Market analysts say Ether (ETH) continues to face “downward pressure” that could trigger another sell-off in the ETH price as investors focus on the support at $1,800.
Key takeaways:
- Ether faces downward pressure as elevated leverage and positive financing rates amid falling prices signal volatile market conditions.
- Analysts say ETH needs to maintain the support zone at $1,800-$1,750 to avoid a deeper correction.
Ether price indices suggest that downside risks remain
Analysts noted several causes of the drop in ether potentialincluding an elevated estimated leverage ratio and positive funding rates amid a “weakening pricing structure,” according to CryptoQuant analyst PelinayPA.
The chart below shows that Ether’s estimated leverage ratio (yellow line) remains relatively elevated at around 0.74.
Related: Bearish ether is at risk of a $2 billion decline as compact positions rise around $2k. dollars
Since mid-April, the funding rate (blue line) has remained mostly positive, meaning long positions continue to dominate the market. Meanwhile, the RSI (purple line) is closer to the oversold zone at 31 and has not yet “generated a convincing recovery signal,” the analyst notes he said in Friday’s QuickTake analysis.
“Leverage remains high and longs continue to dominate, but price continues to struggle as the RSI reflects weakening momentum,” the analyst said, adding:
“Overall, this combination suggests that near-term downward pressure in the ETH market remains the dominant pattern.”
ETH: Funding rates and leverage ratio
Under normal market conditions, increasing leverage and rising financing rates are usually accompanied by sturdy price expansions. However, in this case leverage remains high while price continues to see lower lows.
“But the key signal is that the increase in leverage was accompanied by strong selling pressure,” fellow analyst Amr Taha he said in another QuickTake note.
The chart below shows that Binance’s cumulative net audience volume has dropped to approximately -$744 million, which is the highest negative reading since April 6, 2026.
Amr Taha added:
“This means that new leverage entered the market while aggressive sellers were still in control, making the setup more volatile than a pure, bullish expansion in open interest.”

ETH: Total net recipient volume on Binance. Source: CryptoQuant
This suggests that market structure is driven by derivative positioning rather than spot market demand, resulting in a weaker overall setup.
Failing demand is also perceptible in US Ethereum spot funds (ETFs), which continue to record enormous outflows, indicating dwindling institutional interest. These ETFs have seen thirteen consecutive days of outflows totaling $695 million. The net outflows of $121 million reported on Thursday marked the largest withdrawal in two weeks.

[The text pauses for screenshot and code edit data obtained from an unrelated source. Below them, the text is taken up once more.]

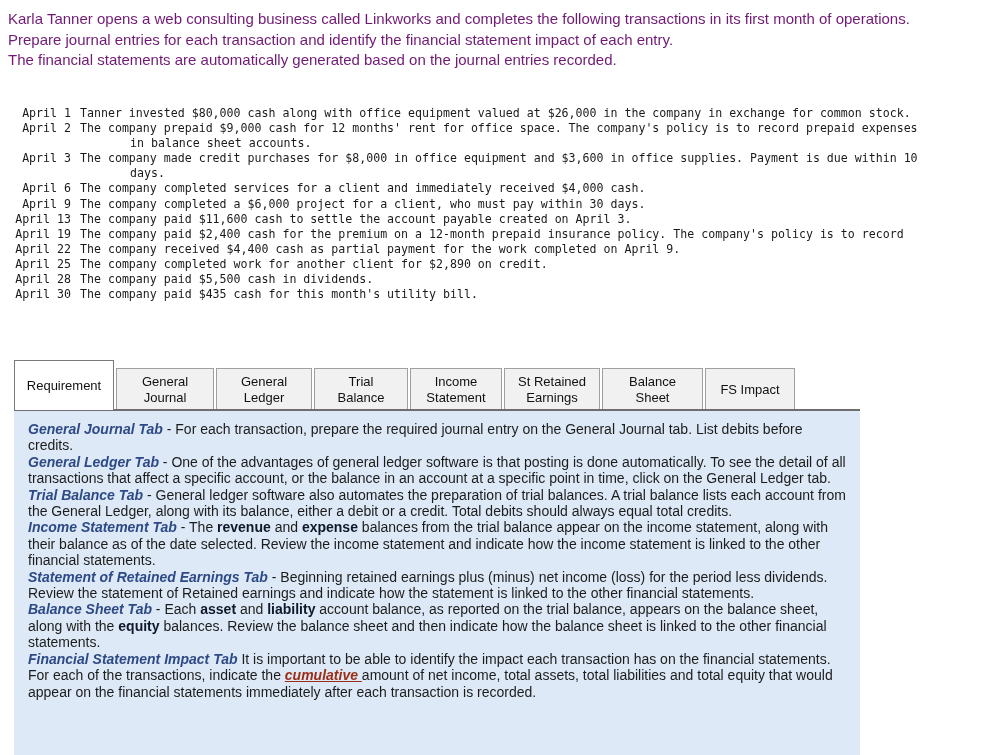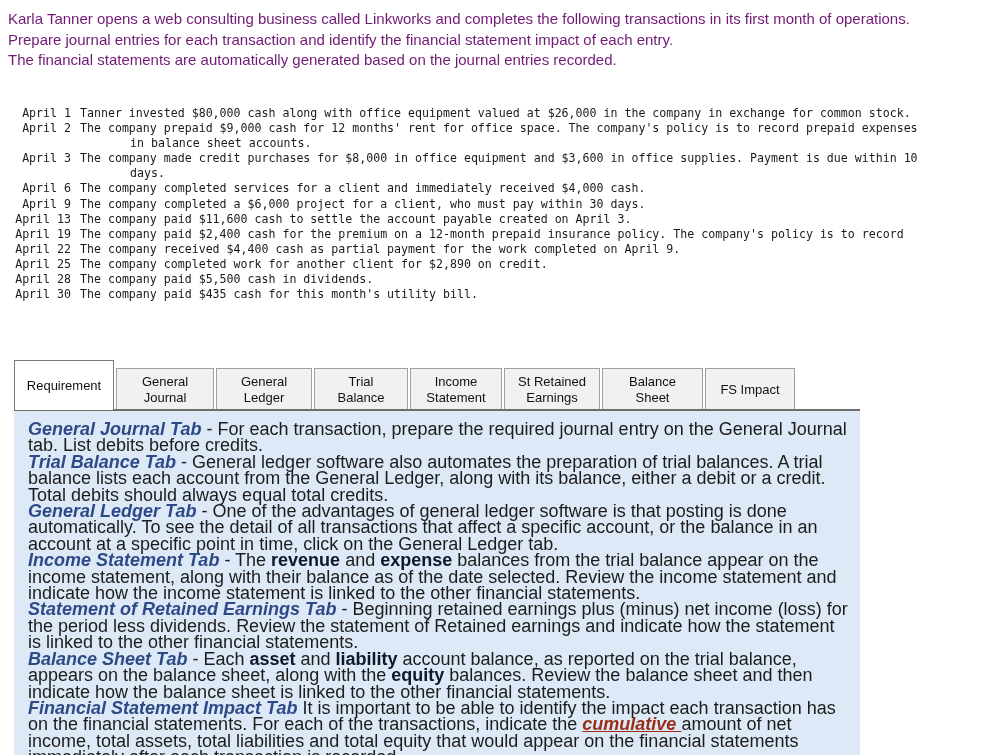"General Journal Tab - For" .panel { font-size: 18px -> 14px }
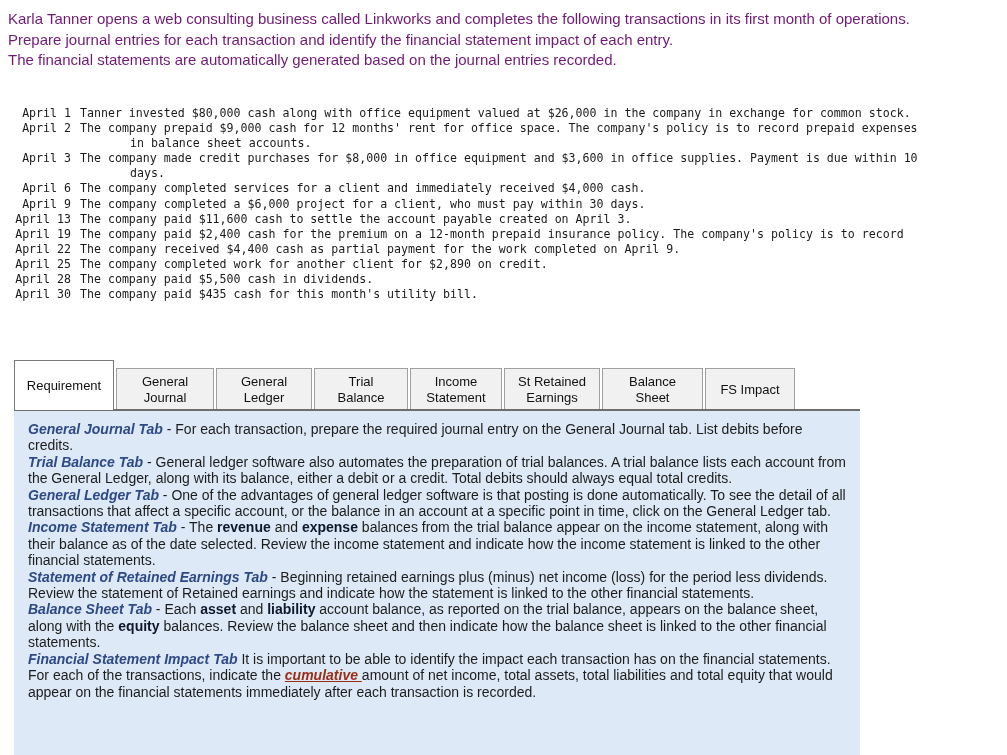"Trial Balance Tab - General" p.para { order: before "General Ledger Tab - One" -> after "General Ledger Tab - One" }
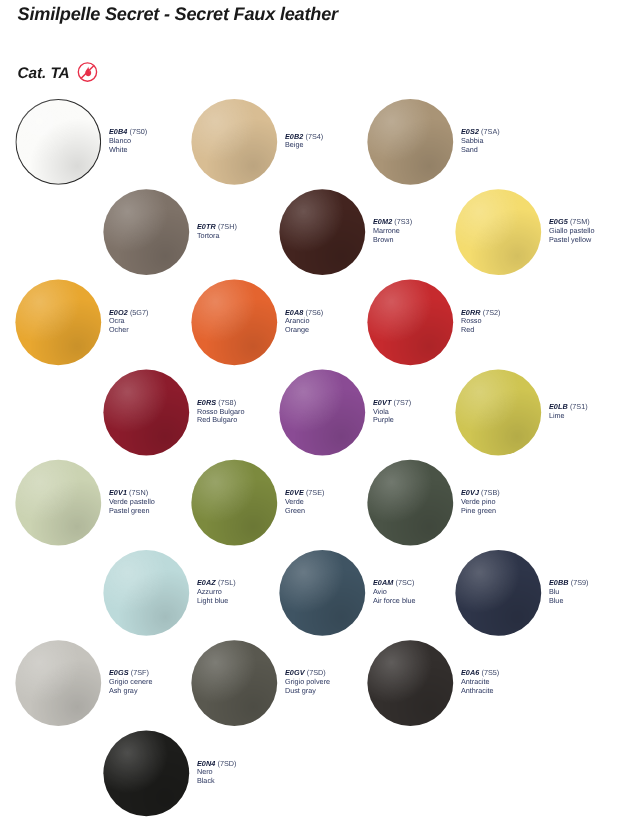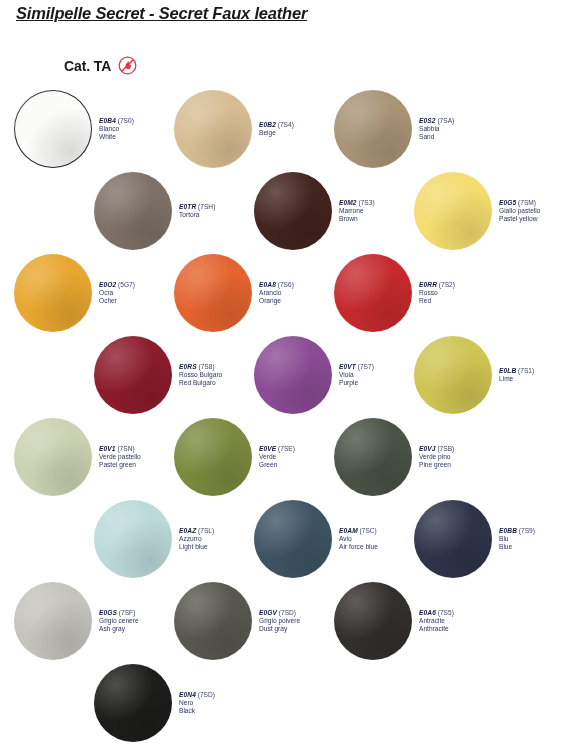"Similpelle Secret - Secret Faux" .page-title { text-decoration: underline -> none }
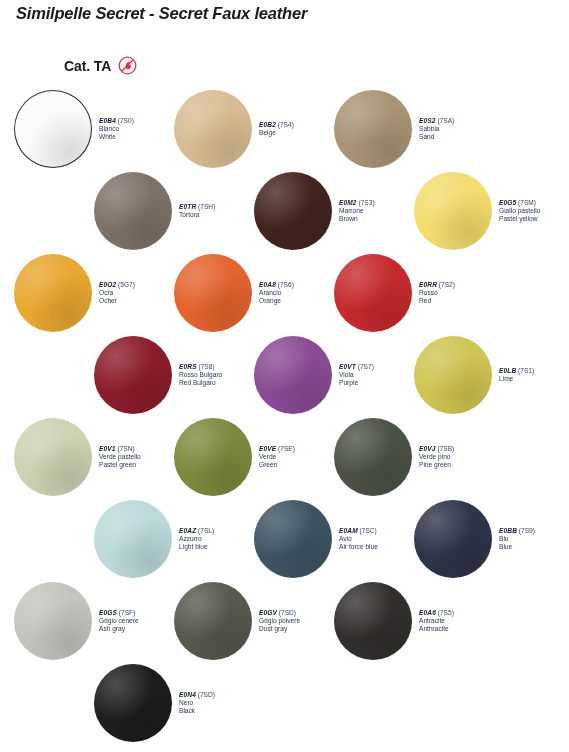"Cat. TA" .cat-label { font-style: none -> italic; margin-left: 48px -> none }
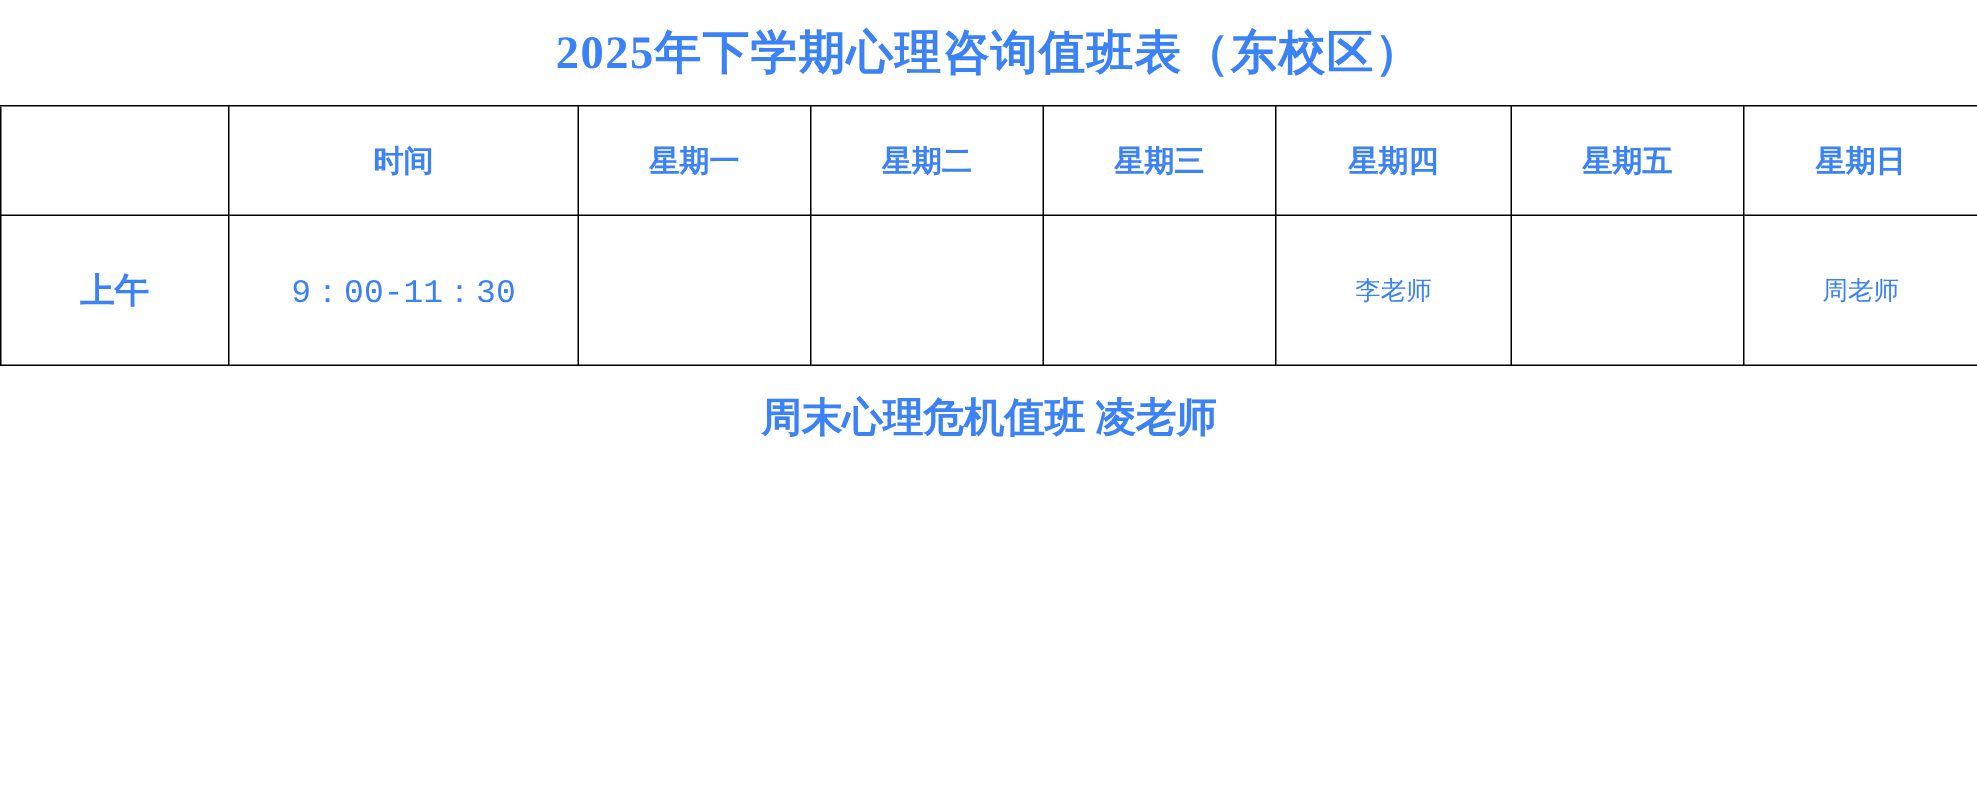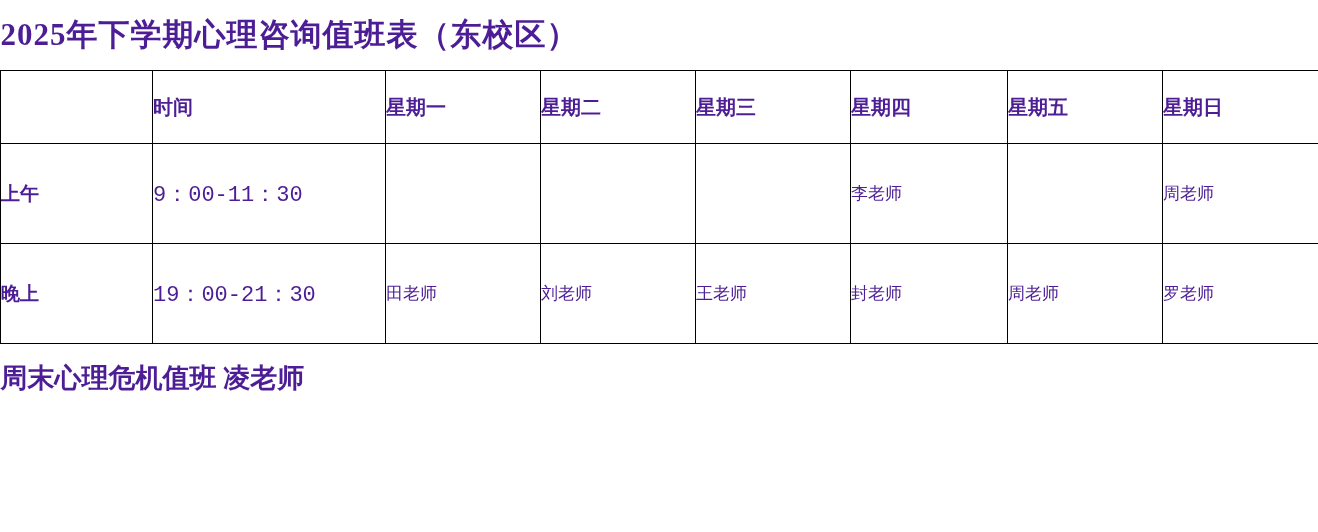"2025年下学期心理咨询值班表（东校区）" table.duty td { color: #4c1d95 -> #3b82f6; text-align: none -> center }
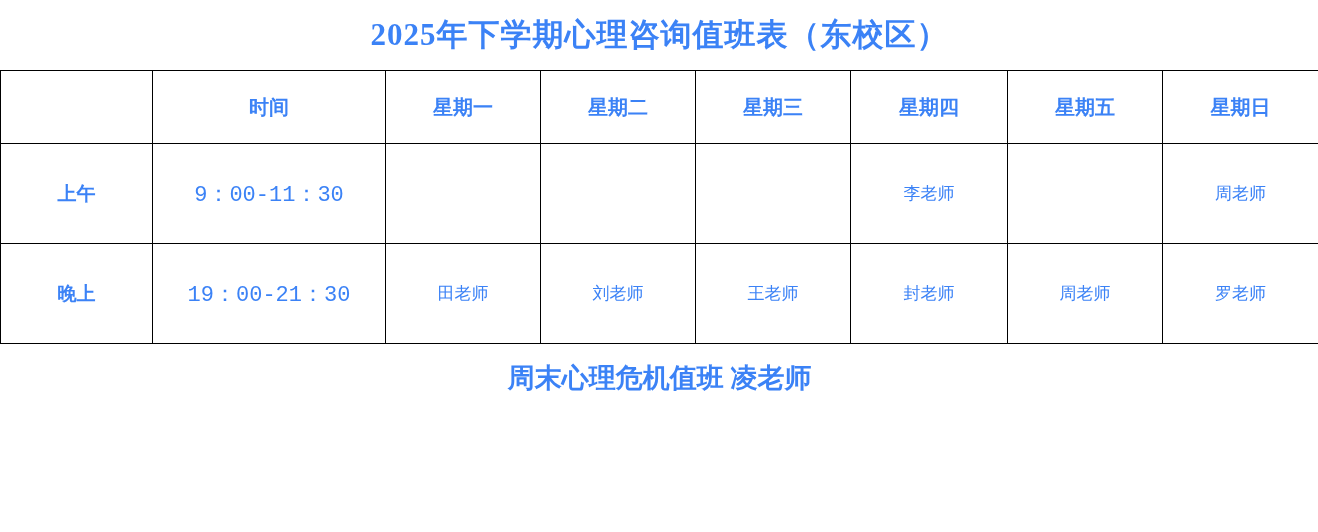"上午" tr.body-row td.period { font-size: 19px -> 23px }
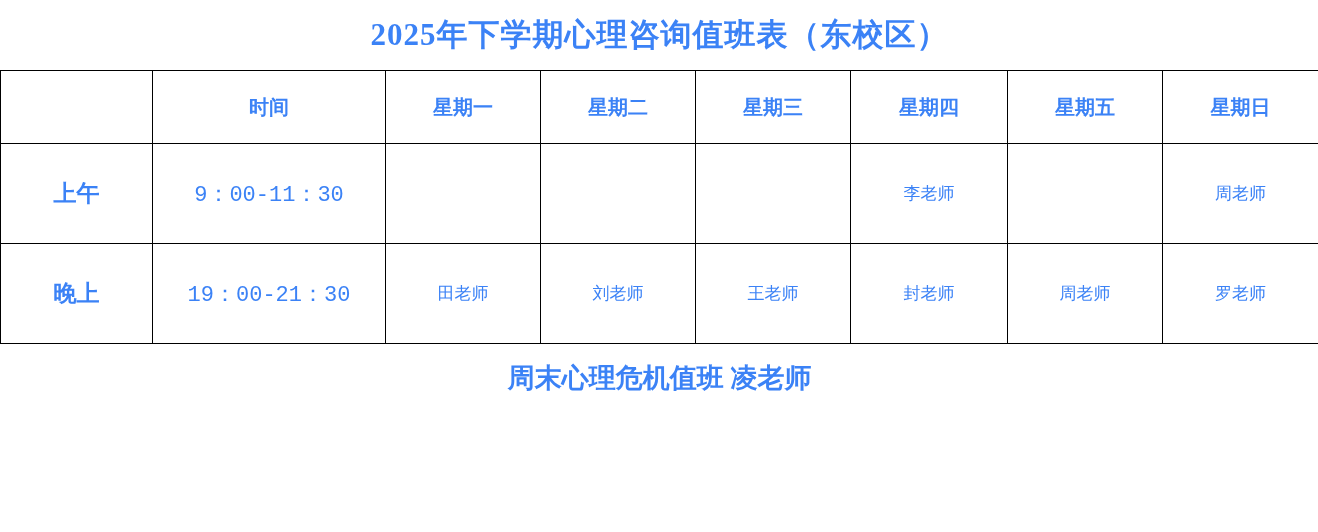"晚上" tr.body-row { html: <tr> <td>晚上</td> <td>19：00-21：30</td> <td>田老师</td> <td>刘老师</td> <td>王老师</td> <td>封老师</td> <td>周老师</td> <td>罗老师</td> </tr> -> none }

Spot Bitcoin Ether flow chart. Source: SoSoValue
As Cointelegraph reporteda break below key support at $2,000 and increased whale selling indicate additional downside risk to the ETH price in the near term.
The price of ether must remain above $1,800
Ether’s price decline of 7% over the past three days has seen it lose key support at $2,000 as bears gain momentum.
Traders are currently eyeing key levels lower, including the demand zone at $1,800.
“A good spot buy will be in the key area around $1,700-$1,800” – Analyst Suraj Jha he said in a Friday post on X, adding:
“A confirmed break below this level could shift the structure lower and open a continuation of declines.”
Fellow Crypto Analyst Patel he said Ether’s technical structure remains “bearish until we recover $3,050.”
The ETH/USD pair “needs to hold $1,750 to maintain its long-term uptrend,” the analyst said, adding:
“If $1,750 falls, accumulation zone 2 will be $1,500-$1,400, which is a huge discount for long-term holders.”

ETH/USD 2-day chart. Source: X/CryptoPatel
A daily candle drop below $1,750 could trigger another sell-off episodefirst towards the April 2026 low of $1,550 and then to Macro for 2022 lowest around $1,000as shown in the daily chart below. This would result in total losses of up to 47% from the current price.

ETH/USD weekly chart. Source: Cointelegraph/TradingView
As Cointelegraph reportedafter losing psychological support at $2,000, the ETH/USD pair may then move towards the $1,900-1,750 zone, which buyers should aggressively defend.